Why Christ's humiliation in his Baptism had to precede his exaltation
Christ’s humiliation at the Jordan was answered by exaltation and the institution of Baptism.

Christ’s humiliation at the Jordan was answered by exaltation and the institution of Baptism.
Editor’s notes
Before we proceed to the text: The WM Review’s Preparing for Total Consecration to the Blessed Virgin Mary series included Fr Aloysius Ambruzzi SJ’s meditation on the Baptism of Our Lord in podcast form. You can find that here:
For more context on this episode, see Part I.
In this part, Father Coleridge tells us…
How the opening of heaven revealed Christ as the living bond between God and man.
That the descent of the Holy Ghost manifested his anointing as head and source of grace.
Why the Father’s voice inaugurated his office as Mediator and giver of adoption.
He shows us that the Baptism of Christ publicly manifests the whole work of the Incarnation.
Baptism of Our Lord
From
The Ministry of St. John the Baptist
Fr Henry James Coleridge, 1886, Ch. III
St. Matt. iii. 13–17; St. Mark i. 9–11; St. Luke iii. 21–23;
Story of the Gospels, § 17
Why was Christ’s Baptism chosen as the moment of a divine theophany?
Why Christ’s humiliation in his Baptism had to precede his exaltation
Exaltation after humiliation
This manifestation of the dignity of His Humanity is considered by many holy writers as corresponding to the great humiliation by which our Lord lowered Himself, as has already been said, in submitting to seek baptism at the hands of His Forerunner—as if in this too were fulfilled the saying of St. Paul to the Philippians,1 that inasmuch as ‘He humbled Himself, being made obedient,’ therefore hath God highly exalted Him.
And the Fathers remark both that our Lord always signally humbled Himself before any great stage or act of His Ministry, and that the Father in His Providence always answered such humiliation by a great exaltation.
Sanctification of water
It remains to point out the further significance of the several parts of the mystery of our Lord’s Baptism in relation to the sacrament which He was now to institute as the fundamental source of grace in the Church.
In the first place, the Fathers tell us that in His own Baptism He sanctified the element of water that it might become in His own sacrament the instrument of that regeneration and of that adoption of sons which were to be conferred upon mankind. Thus they say that the old Adam was buried in the waters of His Baptism, which, as Suarez explains, may be understood in three ways. For that mystery was a representation and figure, showing how human nature was to be washed from sin in Christ and through Christ.
Again, the merit of the humiliation which our Lord then underwent was applied to the destruction of the sins of mankind, which were thus, as it were, buried in the waters of Jordan.
Burial of the old Adam
And lastly, as has been said, our Lord then gave to the waters the power of sacramentally healing and cleansing our poor human nature, the old Adam, which is thus buried, as St.
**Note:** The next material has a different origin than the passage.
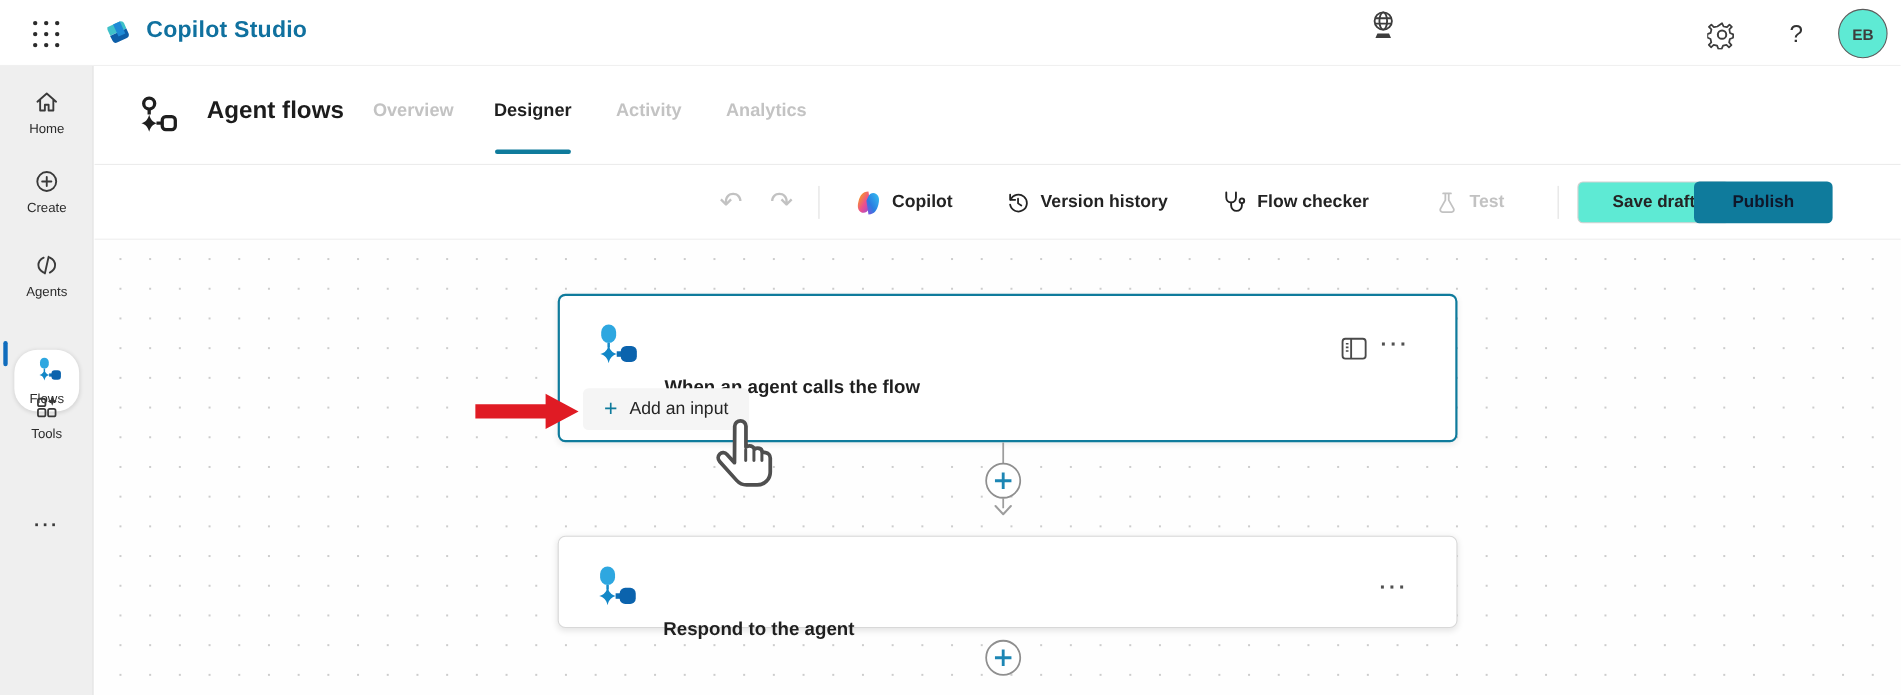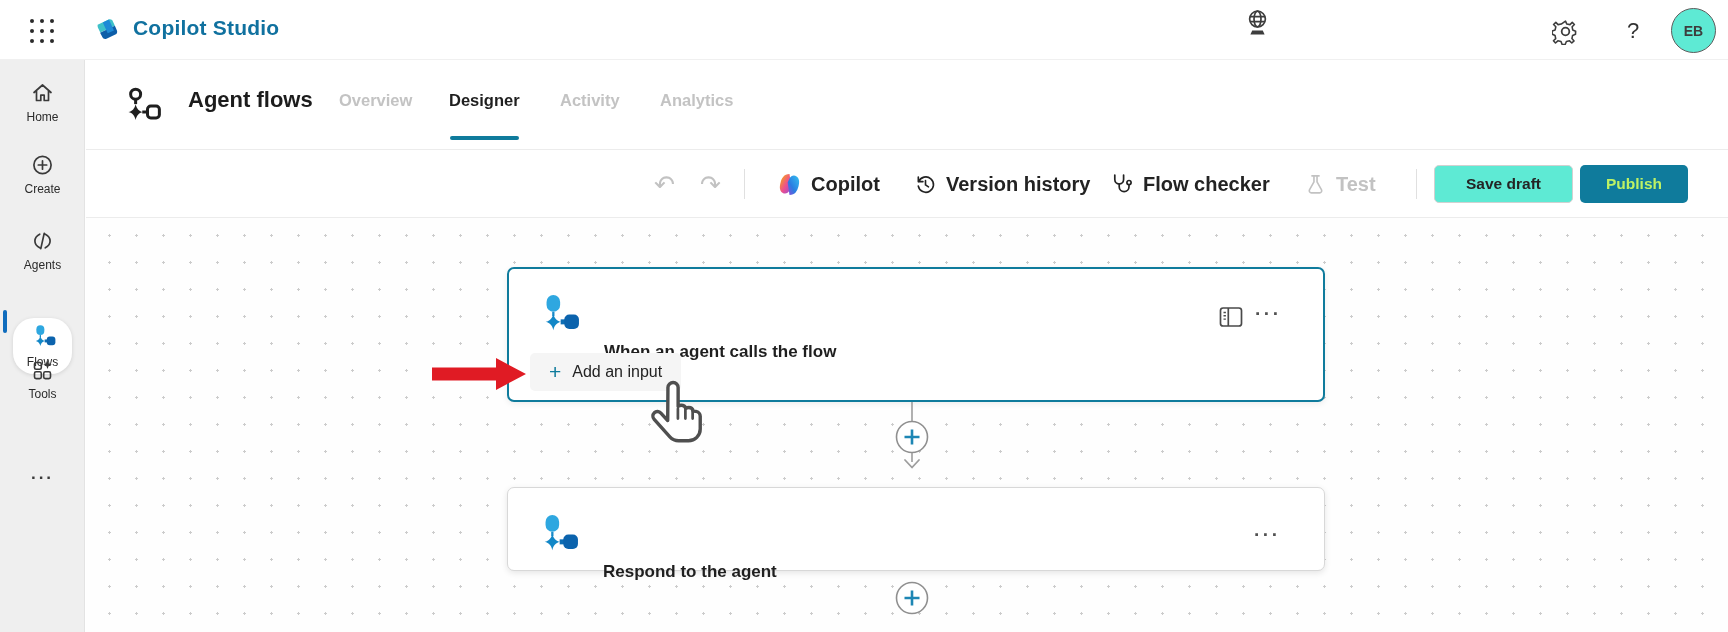"Copilot" .tb-group { font-size: 20px -> 16px }
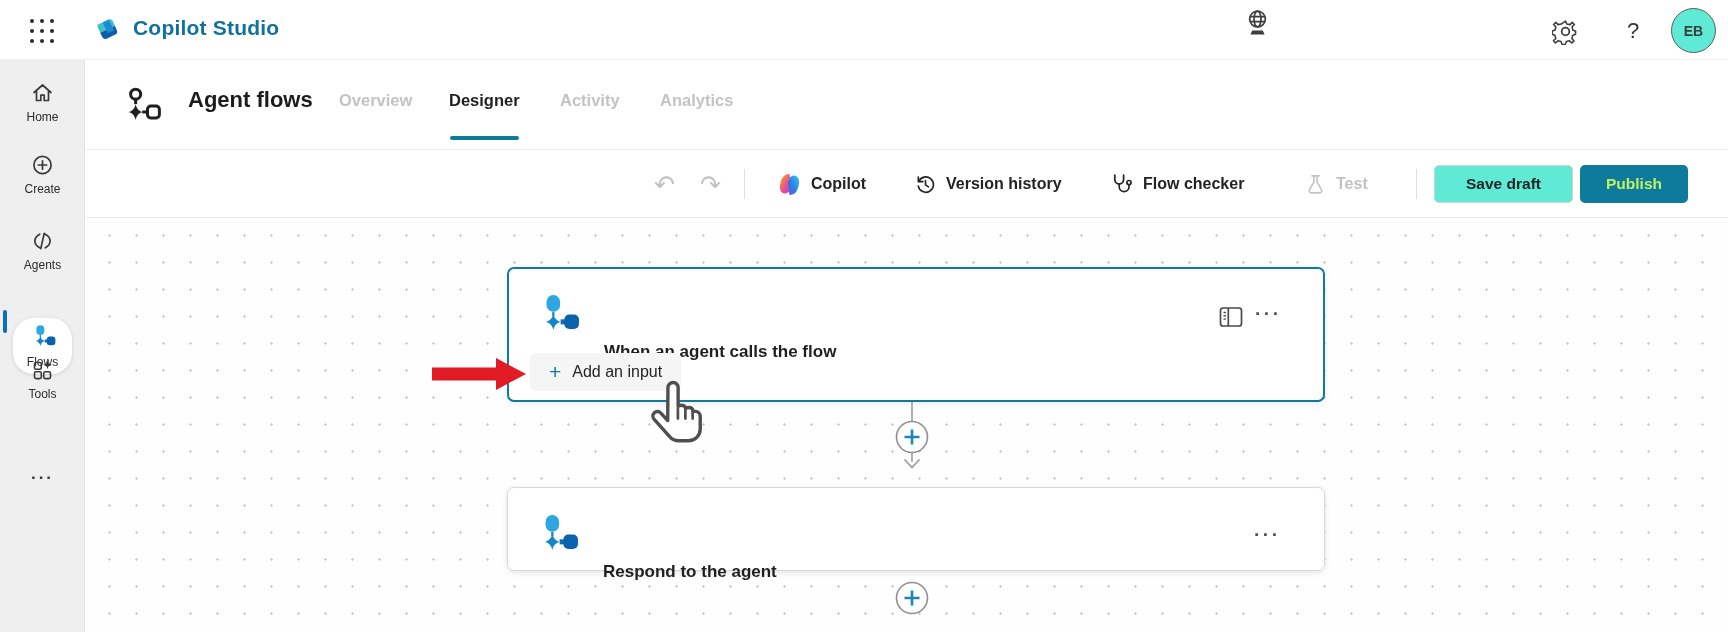"Publish" .btn-publish { color: #bef264 -> #0f172a; left: 1494px -> 1454px; width: 108px -> 126px }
Paul says, together with sin by baptism unto death.
Again, the sacrament of regeneration, which by the institution of our Lord is to be accomplished in the name of the Father, the Son, and the Holy Ghost, was founded and instituted at the moment of this great manifestation, in which the Three Persons of the Ever Blessed Trinity were each singly revealed: the Father in the Voice from heaven, the Son in the Person of our Blessed Lord Himself, declared to be so by the Voice of the Father, and the Holy Ghost in the visible appearance of the dove.
Again, the threefold privilege which is attributed in this mystery to the Sacred Humanity of our Lord, as has been pointed out above, is as it were stored up in the Sacrament of Baptism as the means of grace by which that privilege is conveyed.
For in it men are admitted again to have access to heaven, and are indeed made its heirs; they are enriched in their new birth with the gifts and presence of the Holy Ghost, and they are made the children and the sons of God the Father.
Institution of Baptism—in the Name of the Three Divine Persons
Thus, in this mystery we have both the meritorious cause, and the form, and the matter, and the effects and fruits of the great sacrament of regeneration set forth and manifested—that is, the action and Person of our Blessed Lord, the invocation of the Three Divine Persons, the water sanctified by our Lord’s touch, and the threefold privilege which has already been named more than once.
It is, moreover, the doctrine of many of the Fathers that the great Sacrament of Baptism was at this time not only virtually and meritoriously established, but also positively instituted by our Lord.
For, they say, a sacrament may be established by act as well as by word, and there is a clear analogy between this mystery and that of the Last Supper in this respect, that in each our Lord did two things: first, He approved and sanctioned what was old and figurative, that is, the legal Paschal supper in the one case and the baptism of St. John in the other; and, secondly, He established what was new and true and far more perfect, that is, in the one case, the Sacrament of His own Precious Body and Blood, and in the other, the Sacrament of Baptism.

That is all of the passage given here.